Design principles for structuring code that AI understands, modifies, and ships.
Context: these principles power NSKit — bound by structure, free to combine. A production web-app platform that turns these principles into running services. AI visual-artifact tools (Claude Design, v0, Lovable) sit at a different layer — they generate mockups; NSKit applies AI-Native Design to the code that actually runs.
What if we optimized code structure not for human reading habits, but for how AI actually processes and modifies code?

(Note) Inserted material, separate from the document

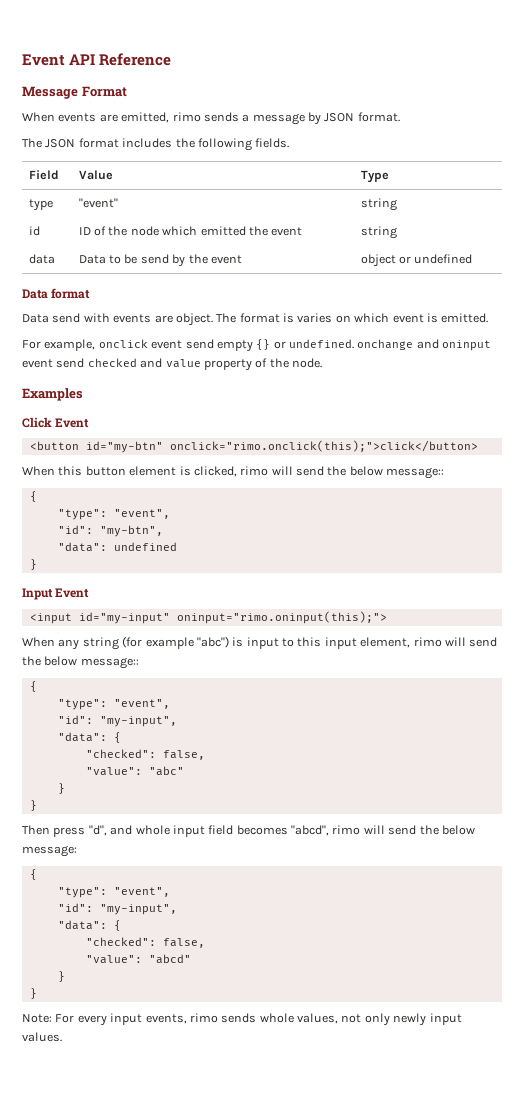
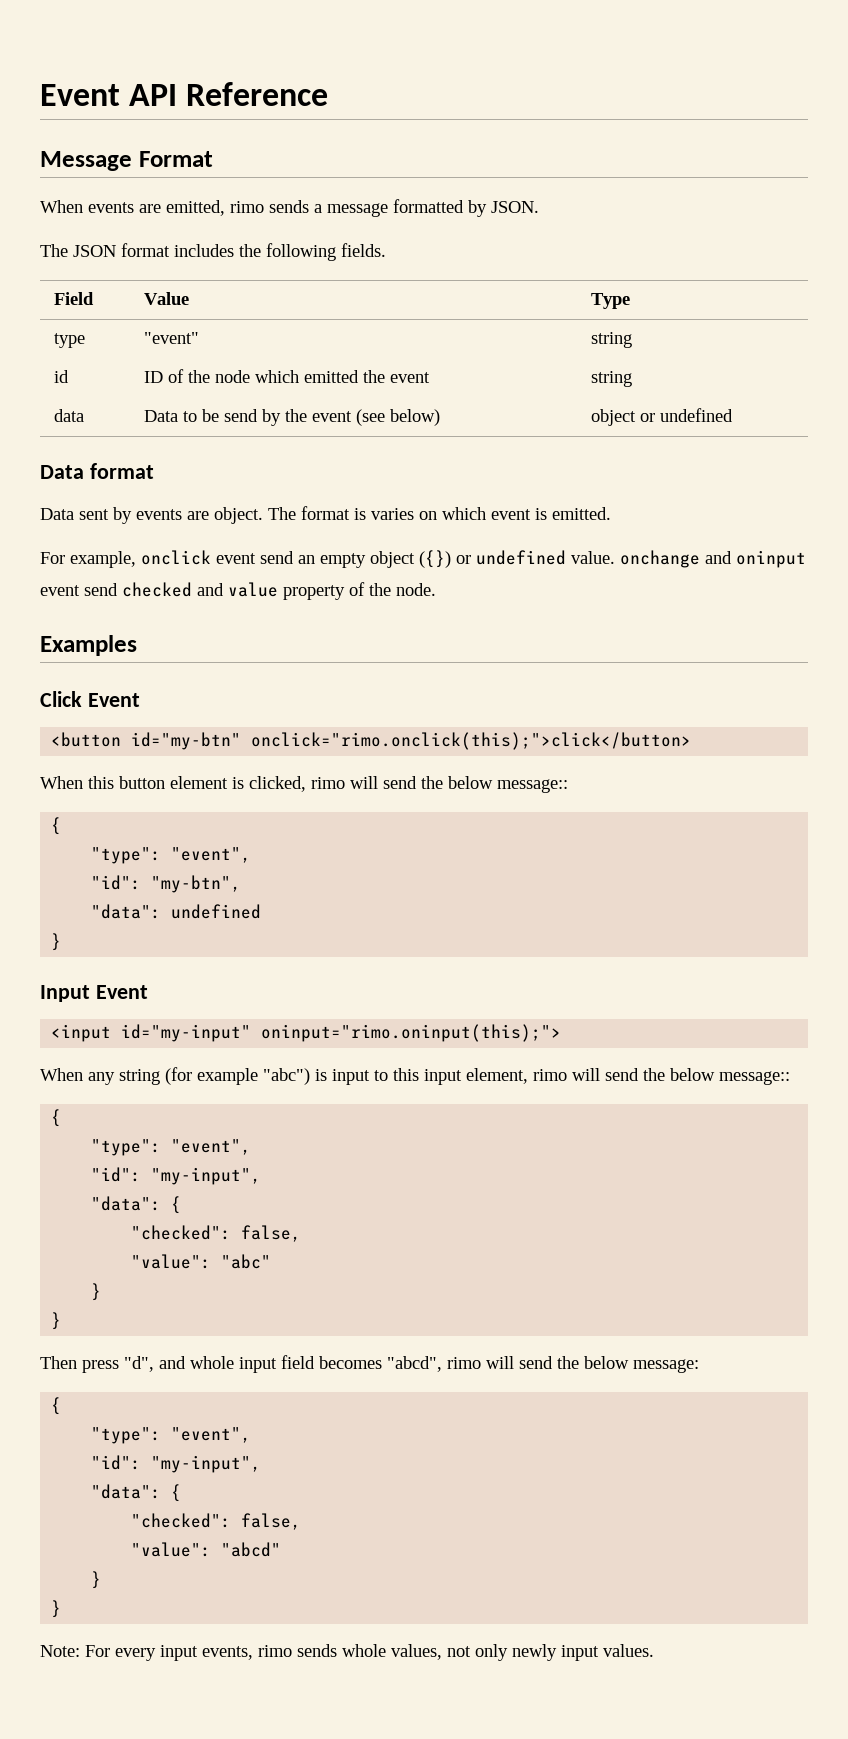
[308,112,400,125] by JSON format. -> [393,199,539,217] formatted by JSON.
(242, 259) none -> [356,409,441,426] (see below)
[52,313,110,323] send with -> [79,507,132,524] sent by
[216,339,354,352] empty {} or undefined. -> [298,550,615,568] an empty object ({}) or undefined value.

Modern frameworks like React, Vue, and Angular are masterfully designed for Human Developer Experience -- modularity, type safety, reusability, separation of concerns. These are the right goals when humans are the primary code authors.
But when AI is your primary collaborator -- reading your code, understanding context, making changes, and shipping features -- the optimization target shifts. AI-Native Design is a set of architectural principles that emerge when you ask: "What structure lets AI work most accurately and efficiently?"

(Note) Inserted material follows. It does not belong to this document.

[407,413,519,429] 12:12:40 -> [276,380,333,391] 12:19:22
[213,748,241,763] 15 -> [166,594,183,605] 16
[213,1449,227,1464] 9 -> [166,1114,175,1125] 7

This is not a framework or a library. It is a design philosophy, backed by real-world benchmarks from production systems.
- The Core Tension
- The 6 Principles
- Beyond Frontend: AI-Native Backend
- Token Efficiency Benchmark
- Real-World Results
- When to Use / When NOT to Use
- FAQ
- Built on These Principles
Human DX and AI DX are different optimization targets that lead to different architectural decisions.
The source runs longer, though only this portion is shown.